Fiscal-monetary policy synergy has been strengthened in response to the ongoing pandemic with Bank Indonesia’s contribution to the financing cost of healthcare spending and humanitarian aid until 2022. A smooth exit from this arrangement underpinned by the implementation of the tax reform package and continued fiscal-monetary policy synergy is crucial to maintain market confidence and support economic recovery post-pandemic.

Policy recommendations

Faster vaccination, especially in rural and remote areas, and enhanced healthcare capacity, are essential to protect the population and mitigate the risk of a resurgence of infection.

To provide continued support to affected businesses, it is important to set a sufficient size for the loan guarantee programs for micro, small and medium enterprises (MSMEs), and corporates moving forward.

Policy measures to improve financial inclusion should be complemented with concerted efforts to build a prudent business framework for banks to lend to MSMEs, including the promotion of proper bookkeeping and strengthened risk management among these enterprises.

Looking ahead, in light of increased external headwinds, AMRO supports Bank Indonesia’s continuous recalibration of its policy mix by adopting a prudent and measured normalization of the monetary policy to safeguard stability, while maintaining an accommodative macroprudential policy and accelerating the digitalization of payment systems, as well as financial deepening, to support sustainable economic recovery.
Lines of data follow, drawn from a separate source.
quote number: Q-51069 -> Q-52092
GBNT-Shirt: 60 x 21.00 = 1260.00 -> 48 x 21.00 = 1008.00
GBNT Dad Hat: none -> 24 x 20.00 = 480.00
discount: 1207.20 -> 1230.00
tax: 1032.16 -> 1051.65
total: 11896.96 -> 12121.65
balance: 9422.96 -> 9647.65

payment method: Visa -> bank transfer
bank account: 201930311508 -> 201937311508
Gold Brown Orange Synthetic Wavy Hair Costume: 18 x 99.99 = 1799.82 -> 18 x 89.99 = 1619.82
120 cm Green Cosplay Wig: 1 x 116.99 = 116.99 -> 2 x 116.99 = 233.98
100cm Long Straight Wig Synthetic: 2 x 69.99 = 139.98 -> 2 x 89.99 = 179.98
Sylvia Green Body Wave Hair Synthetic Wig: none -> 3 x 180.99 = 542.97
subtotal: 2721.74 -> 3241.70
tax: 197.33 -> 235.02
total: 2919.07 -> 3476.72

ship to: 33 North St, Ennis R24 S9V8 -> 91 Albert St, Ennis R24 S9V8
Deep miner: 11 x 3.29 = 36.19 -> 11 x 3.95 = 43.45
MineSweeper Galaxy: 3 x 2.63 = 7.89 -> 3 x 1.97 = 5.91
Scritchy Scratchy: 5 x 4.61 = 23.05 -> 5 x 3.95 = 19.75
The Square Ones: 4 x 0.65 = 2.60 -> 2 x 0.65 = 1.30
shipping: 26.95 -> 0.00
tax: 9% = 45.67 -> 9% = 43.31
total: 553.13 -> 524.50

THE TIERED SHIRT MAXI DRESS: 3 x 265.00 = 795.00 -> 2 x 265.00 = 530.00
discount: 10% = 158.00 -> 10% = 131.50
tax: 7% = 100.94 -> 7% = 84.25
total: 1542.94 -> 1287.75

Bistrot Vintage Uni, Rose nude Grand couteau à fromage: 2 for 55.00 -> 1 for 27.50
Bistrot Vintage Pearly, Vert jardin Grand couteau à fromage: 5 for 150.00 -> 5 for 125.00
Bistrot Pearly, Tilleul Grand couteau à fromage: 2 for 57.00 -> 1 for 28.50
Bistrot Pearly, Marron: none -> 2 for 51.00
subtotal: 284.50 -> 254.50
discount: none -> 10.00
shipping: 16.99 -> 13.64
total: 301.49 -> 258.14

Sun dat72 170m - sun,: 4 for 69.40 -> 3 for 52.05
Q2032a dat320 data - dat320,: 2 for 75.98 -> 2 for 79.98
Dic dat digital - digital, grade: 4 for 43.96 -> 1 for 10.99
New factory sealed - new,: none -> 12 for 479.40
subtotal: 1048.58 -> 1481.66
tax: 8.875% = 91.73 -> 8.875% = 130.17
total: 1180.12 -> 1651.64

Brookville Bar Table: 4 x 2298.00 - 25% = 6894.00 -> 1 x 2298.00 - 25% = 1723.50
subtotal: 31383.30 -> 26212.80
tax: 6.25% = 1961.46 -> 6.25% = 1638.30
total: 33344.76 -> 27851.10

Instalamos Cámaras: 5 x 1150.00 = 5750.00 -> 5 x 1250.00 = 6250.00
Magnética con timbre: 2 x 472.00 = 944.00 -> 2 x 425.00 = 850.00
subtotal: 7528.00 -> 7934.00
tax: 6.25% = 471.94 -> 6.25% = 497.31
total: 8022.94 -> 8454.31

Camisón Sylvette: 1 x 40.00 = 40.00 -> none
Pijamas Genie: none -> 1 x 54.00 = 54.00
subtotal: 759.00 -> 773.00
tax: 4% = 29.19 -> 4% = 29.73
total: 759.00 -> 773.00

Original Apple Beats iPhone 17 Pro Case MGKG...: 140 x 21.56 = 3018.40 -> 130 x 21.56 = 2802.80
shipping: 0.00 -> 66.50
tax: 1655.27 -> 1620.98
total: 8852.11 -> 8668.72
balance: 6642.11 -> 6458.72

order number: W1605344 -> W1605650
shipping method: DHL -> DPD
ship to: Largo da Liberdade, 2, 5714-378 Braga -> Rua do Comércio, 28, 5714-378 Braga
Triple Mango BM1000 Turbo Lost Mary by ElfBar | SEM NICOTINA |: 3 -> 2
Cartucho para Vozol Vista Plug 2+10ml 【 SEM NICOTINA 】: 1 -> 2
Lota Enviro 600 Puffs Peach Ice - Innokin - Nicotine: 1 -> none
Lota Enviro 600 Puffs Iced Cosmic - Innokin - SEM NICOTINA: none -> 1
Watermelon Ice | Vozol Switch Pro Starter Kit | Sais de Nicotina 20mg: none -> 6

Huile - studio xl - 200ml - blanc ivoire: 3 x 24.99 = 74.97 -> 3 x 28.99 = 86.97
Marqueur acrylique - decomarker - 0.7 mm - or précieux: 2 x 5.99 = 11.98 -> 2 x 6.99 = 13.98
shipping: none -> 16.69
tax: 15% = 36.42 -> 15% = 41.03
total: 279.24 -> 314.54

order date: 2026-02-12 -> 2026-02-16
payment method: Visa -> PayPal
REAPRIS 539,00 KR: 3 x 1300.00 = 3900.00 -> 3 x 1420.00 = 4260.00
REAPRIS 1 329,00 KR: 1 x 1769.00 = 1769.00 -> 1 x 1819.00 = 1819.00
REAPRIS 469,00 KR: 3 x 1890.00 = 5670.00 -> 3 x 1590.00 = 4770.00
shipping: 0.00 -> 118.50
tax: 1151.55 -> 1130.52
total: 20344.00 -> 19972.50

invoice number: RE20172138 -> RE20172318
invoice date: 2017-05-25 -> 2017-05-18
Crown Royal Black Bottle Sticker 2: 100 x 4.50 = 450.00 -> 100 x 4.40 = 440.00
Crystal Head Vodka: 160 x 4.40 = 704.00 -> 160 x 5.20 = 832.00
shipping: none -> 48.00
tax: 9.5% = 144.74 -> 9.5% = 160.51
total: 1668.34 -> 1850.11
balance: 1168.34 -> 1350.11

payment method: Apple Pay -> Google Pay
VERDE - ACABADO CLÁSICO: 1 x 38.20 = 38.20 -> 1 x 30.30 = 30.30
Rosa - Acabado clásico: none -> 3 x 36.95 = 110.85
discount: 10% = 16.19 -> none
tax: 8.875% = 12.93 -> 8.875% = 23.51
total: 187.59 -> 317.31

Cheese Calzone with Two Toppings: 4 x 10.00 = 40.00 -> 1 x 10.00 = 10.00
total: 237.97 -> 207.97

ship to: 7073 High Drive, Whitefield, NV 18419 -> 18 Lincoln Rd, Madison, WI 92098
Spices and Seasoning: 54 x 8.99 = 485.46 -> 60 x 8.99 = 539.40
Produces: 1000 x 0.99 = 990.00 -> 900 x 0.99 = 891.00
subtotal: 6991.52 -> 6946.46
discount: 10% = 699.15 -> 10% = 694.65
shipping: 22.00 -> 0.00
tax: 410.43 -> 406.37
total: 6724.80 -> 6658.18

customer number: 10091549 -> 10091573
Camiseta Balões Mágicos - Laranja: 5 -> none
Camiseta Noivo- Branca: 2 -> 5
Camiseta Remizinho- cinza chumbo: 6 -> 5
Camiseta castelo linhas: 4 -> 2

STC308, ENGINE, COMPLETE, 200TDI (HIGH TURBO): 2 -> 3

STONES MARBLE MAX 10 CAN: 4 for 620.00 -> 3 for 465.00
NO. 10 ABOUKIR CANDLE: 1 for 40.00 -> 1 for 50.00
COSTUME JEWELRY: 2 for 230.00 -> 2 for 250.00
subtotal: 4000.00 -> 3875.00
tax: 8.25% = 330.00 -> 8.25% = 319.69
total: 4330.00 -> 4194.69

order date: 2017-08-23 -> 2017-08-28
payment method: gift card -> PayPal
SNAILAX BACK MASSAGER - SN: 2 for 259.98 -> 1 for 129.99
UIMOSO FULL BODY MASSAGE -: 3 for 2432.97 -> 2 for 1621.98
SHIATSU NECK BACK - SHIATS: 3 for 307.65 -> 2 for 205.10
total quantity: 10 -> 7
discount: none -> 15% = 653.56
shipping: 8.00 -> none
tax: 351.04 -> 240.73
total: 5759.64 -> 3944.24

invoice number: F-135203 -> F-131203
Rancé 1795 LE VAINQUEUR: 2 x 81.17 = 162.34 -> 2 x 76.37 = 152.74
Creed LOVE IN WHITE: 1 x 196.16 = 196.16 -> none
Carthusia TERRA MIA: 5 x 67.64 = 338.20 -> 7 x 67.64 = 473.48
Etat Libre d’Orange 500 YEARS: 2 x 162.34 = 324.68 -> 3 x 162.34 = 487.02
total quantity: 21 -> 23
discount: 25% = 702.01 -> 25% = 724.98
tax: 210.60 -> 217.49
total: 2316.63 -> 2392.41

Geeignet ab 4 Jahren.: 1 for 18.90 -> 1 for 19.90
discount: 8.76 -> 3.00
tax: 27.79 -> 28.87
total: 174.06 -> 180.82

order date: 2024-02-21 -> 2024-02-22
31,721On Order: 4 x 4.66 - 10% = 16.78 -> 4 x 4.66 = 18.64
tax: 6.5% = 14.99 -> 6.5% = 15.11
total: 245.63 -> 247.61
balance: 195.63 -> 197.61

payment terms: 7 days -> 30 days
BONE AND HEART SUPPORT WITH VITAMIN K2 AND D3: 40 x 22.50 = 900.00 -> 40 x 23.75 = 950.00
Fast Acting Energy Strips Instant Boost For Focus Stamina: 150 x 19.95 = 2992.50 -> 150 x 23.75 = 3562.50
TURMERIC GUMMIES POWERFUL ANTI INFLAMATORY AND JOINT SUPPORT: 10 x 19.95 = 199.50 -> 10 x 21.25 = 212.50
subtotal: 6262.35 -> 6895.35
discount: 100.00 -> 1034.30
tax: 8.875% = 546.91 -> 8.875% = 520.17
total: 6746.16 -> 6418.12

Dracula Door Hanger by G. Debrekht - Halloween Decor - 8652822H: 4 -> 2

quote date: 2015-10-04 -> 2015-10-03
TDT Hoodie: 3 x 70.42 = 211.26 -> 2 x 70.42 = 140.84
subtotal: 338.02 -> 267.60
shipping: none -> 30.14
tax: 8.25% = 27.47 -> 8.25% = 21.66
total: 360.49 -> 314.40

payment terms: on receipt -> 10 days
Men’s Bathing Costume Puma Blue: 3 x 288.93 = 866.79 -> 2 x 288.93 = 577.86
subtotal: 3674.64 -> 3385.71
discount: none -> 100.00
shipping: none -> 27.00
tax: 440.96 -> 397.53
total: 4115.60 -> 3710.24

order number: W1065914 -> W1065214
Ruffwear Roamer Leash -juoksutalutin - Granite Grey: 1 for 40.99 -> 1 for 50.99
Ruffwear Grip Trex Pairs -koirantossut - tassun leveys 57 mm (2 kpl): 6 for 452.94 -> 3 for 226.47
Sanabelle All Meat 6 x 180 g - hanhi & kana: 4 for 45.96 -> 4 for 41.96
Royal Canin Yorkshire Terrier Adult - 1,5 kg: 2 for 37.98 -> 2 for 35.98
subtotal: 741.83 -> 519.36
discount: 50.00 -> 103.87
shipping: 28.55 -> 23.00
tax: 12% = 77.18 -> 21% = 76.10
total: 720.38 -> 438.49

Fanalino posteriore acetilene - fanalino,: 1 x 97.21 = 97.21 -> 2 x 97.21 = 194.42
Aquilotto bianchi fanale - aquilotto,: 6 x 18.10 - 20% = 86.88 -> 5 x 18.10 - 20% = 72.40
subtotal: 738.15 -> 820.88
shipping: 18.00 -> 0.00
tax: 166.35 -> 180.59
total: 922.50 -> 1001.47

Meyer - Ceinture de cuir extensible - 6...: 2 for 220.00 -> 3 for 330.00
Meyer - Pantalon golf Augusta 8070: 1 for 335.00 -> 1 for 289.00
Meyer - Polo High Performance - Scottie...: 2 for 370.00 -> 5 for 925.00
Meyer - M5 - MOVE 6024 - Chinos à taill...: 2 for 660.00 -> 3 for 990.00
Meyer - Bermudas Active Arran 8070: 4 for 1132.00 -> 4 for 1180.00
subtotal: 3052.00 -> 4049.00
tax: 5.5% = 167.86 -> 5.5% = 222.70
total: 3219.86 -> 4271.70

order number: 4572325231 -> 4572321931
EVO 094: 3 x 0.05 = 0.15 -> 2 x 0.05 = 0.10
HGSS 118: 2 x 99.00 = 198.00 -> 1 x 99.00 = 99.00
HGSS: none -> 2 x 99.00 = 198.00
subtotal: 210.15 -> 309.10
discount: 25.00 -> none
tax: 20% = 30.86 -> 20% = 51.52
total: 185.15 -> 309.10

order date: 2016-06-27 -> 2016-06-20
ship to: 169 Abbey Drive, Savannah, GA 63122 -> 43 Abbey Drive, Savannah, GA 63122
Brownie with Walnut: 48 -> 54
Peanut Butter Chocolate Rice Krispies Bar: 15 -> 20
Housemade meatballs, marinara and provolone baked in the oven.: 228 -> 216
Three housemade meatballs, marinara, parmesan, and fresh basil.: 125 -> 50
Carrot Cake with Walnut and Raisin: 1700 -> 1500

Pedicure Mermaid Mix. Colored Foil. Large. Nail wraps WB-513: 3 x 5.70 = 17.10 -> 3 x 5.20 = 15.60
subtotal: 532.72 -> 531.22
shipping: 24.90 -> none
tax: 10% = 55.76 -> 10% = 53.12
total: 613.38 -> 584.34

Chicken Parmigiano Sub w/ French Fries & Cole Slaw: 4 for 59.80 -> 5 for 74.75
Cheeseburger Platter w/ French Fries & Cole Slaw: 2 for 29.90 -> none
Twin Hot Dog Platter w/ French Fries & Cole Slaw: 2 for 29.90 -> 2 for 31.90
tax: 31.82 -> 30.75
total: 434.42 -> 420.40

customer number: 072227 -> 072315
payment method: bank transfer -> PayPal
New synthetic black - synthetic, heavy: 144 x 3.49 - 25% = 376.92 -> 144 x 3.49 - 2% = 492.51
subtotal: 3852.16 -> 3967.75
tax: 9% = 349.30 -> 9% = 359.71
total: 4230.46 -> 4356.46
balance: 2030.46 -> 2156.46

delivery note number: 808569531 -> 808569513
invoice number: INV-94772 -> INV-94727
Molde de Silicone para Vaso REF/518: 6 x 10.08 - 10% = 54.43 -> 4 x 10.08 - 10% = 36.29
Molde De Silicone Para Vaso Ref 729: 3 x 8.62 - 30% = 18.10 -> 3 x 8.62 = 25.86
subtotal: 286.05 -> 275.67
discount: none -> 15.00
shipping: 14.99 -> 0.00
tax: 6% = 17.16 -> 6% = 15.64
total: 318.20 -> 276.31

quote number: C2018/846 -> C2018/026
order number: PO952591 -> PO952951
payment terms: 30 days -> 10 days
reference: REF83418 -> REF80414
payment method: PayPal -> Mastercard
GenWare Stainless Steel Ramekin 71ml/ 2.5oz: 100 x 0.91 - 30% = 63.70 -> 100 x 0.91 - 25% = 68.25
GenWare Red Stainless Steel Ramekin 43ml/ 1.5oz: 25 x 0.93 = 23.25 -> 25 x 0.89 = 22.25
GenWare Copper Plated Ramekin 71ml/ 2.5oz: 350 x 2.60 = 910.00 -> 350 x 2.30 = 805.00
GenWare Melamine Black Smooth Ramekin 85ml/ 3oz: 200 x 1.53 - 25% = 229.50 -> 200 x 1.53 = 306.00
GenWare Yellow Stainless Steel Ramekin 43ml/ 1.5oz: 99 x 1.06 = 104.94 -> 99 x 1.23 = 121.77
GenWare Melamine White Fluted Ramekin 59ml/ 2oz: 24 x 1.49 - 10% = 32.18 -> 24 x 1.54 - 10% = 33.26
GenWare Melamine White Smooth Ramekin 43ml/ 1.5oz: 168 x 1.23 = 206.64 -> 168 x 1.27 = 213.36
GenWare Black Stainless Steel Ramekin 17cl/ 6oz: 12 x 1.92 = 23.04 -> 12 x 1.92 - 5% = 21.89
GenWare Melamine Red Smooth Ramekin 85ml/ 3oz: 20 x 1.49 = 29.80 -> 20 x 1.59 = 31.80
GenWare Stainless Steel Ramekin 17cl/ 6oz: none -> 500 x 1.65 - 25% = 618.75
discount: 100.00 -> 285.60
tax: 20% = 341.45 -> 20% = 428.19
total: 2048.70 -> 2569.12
Meanwhile, Indonesia’s resilience to external headwinds would be strengthened by its continuous engagement in bilateral, regional, and multilateral financial cooperation.

AMRO welcomes the tax reform package, as the additional revenue will support infrastructure spending amid fiscal consolidation in the post-pandemic period.

Ongoing reforms in the areas of financial deepening, investment environment, and digitalization will boost growth and productivity.

From a longer-term perspective, efforts to mitigate the impact of climate change will contribute to the achievement of Indonesia’s sustainable development goals.

[1] The Financial System Stability Committee consists of the Ministry of Finance, Bank Indonesia, Financial Services Authority and Deposit Insurance Agency.

About AMRO

The ASEAN+3 Macroeconomic Research Office (AMRO) is an international organization established to contribute towards securing macroeconomic and financial stability of the ASEAN+3 region, comprising 10 members of the Association of Southeast Asian Nations (ASEAN) and China; Hong Kong, China; Japan; and Korea. AMRO’s mandate is to conduct macroeconomic surveillance, support the implementation of the regional financial arrangement, the Chiang Mai Initiative Multilateralisation (CMIM), and provide technical assistance to the members.

About AMRO’s Annual Consultation Report

The Annual Consultation Report was prepared in fulfillment of AMRO’s mandate. AMRO is committed to monitoring, analyzing and reporting to its members on their macroeconomic status and financial soundness. It also helps identify relevant risks and vulnerabilities, and assists members, if requested, in the timely formulation of policy recommendations to mitigate such risks.